From: Andy Lutomirski <luto@kernel.org>
To: Thomas Gleixner <tglx@linutronix.de>
Cc: LKML <linux-kernel@vger.kernel.org>, X86 ML <x86@kernel.org>,
Linus Torvalds <torvalds@linux-foundation.org>,
Andy Lutomirsky <luto@kernel.org>,
Peter Zijlstra <peterz@infradead.org>,
Dave Hansen <dave.hansen@intel.com>,
Borislav Petkov <bpetkov@suse.de>,
Greg KH <gregkh@linuxfoundation.org>,
Kees Cook <keescook@google.com>, Hugh Dickins <hughd@google.com>,
Brian Gerst <brgerst@gmail.com>,
Josh Poimboeuf <jpoimboe@redhat.com>,
Denys Vlasenko <dvlasenk@redhat.com>,
Rik van Riel <riel@redhat.com>,
Boris Ostrovsky <boris.ostrovsky@oracle.com>,
Juergen Gross <jgross@suse.com>,
David Laight <David.Laight@aculab.com>,
Eduardo Valentin <eduval@amazon.com>,
aliguori@amazon.com, Will Deacon <will.deacon@arm.com>,
Daniel Gruss <daniel.gruss@iaik.tugraz.at>,
Dave Hansen <dave.hansen@linux.intel.com>,
Ingo Molnar <mingo@kernel.org>,
michael.schwarz@iaik.tugraz.at, Borislav Petkov <bp@alien8.de>,
moritz.lipp@iaik.tugraz.at, richard.fellner@student.tugraz.at
Subject: Re: [patch 51/60] x86/mm: Allow flushing for future ASID switches
Date: Mon, 4 Dec 2017 14:22:54 -0800 [thread overview]
Message-ID: <CALCETrX+DaXTTTQs_b_9nq2BpkCxrTv5FzLgyMd23wxczXn=GQ@mail.gmail.com> (raw)
In-Reply-To: <20171204150609.002009374@linutronix.de>
On Mon, Dec 4, 2017 at 6:07 AM, Thomas Gleixner <tglx@linutronix.de> wrote:
> From: Dave Hansen <dave.hansen@linux.intel.com>
>
> If changing the page tables in such a way that an invalidation of all
> contexts (aka.
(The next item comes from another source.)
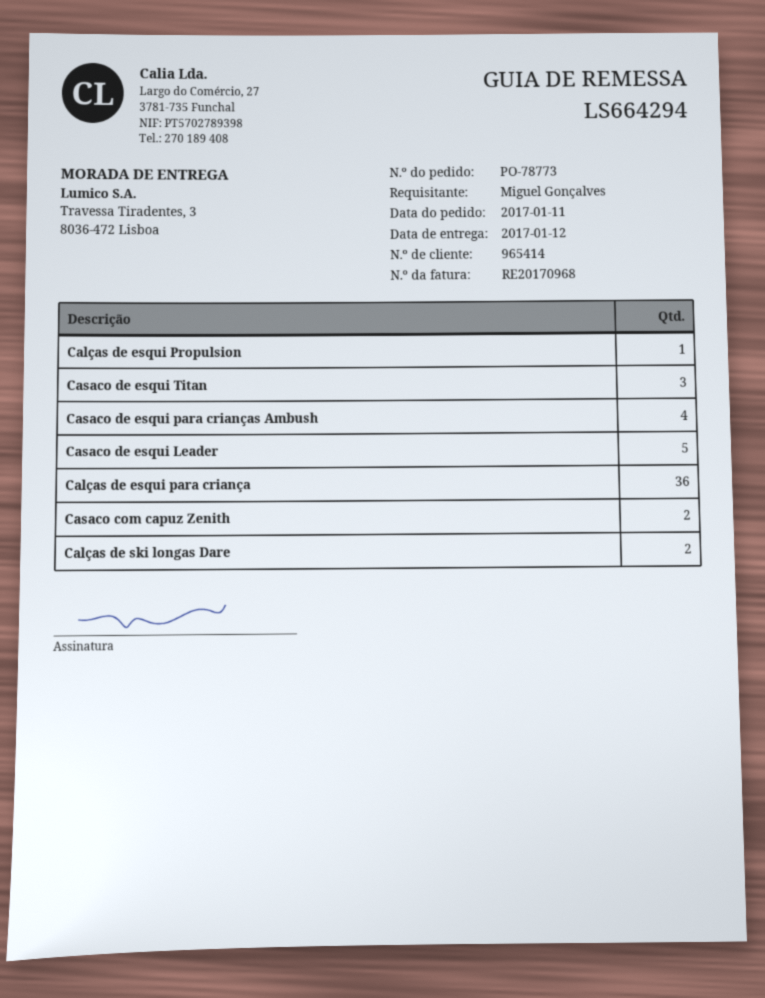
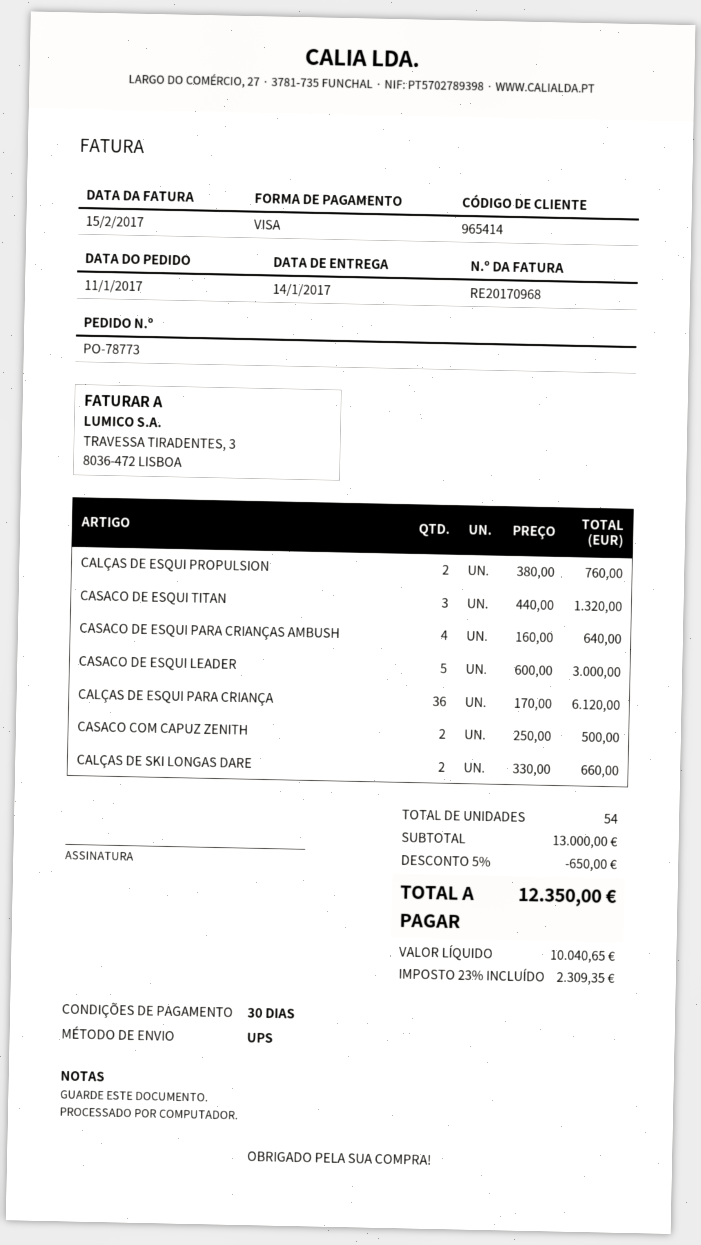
delivery date: 2017-01-12 -> 2017-01-14
Calças de esqui Propulsion: 1 -> 2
PCIDs / ASIDs) is required, they can be actively invalidated
> by:
>
> 1. INVPCID for each PCID (works for single pages too).
>
> 2. Load CR3 with each PCID without the NOFLUSH bit set
>
> 3. Load CR3 with the NOFLUSH bit set for each and do INVLPG for each address.
>
> But, none of these are really feasible since there are ~6 ASIDs (12 with
> KERNEL_PAGE_TABLE_ISOLATION) at the time that invalidation is required.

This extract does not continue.